## About this task:
What you return should be the line containing "Separator + gasket RS-2230002077: 3 -> 1" and each line after it to the end of the records, copied exactly.

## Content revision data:
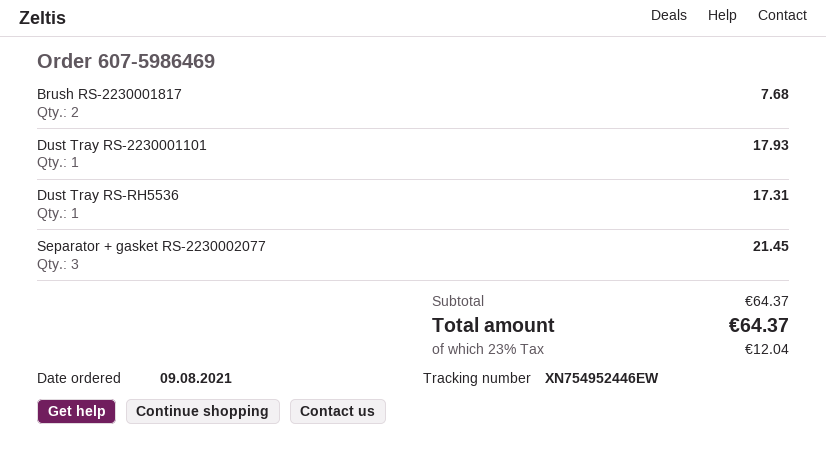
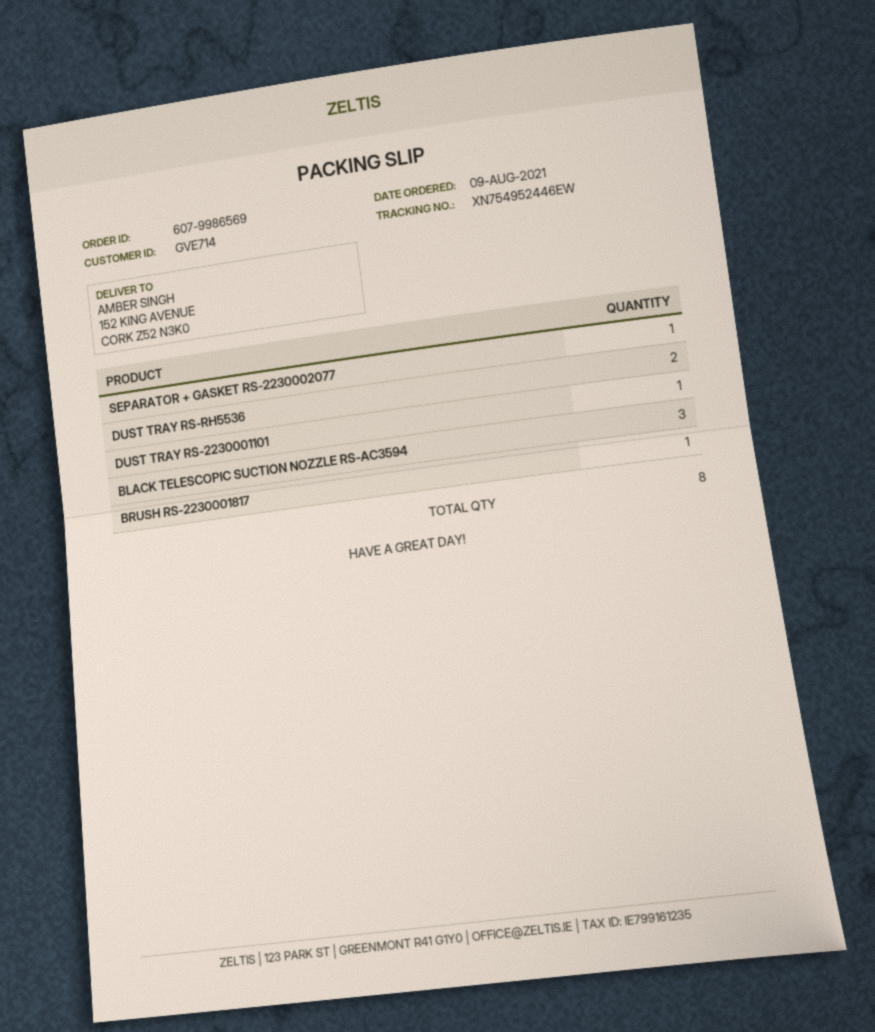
order number: 607-5986469 -> 607-9986569
Brush RS-2230001817: 2 -> 1
Dust Tray RS-RH5536: 1 -> 2
Separator + gasket RS-2230002077: 3 -> 1
BLACK TELESCOPIC SUCTION NOZZLE RS-AC3594: none -> 3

## Solution to the problem:
Separator + gasket RS-2230002077: 3 -> 1
BLACK TELESCOPIC SUCTION NOZZLE RS-AC3594: none -> 3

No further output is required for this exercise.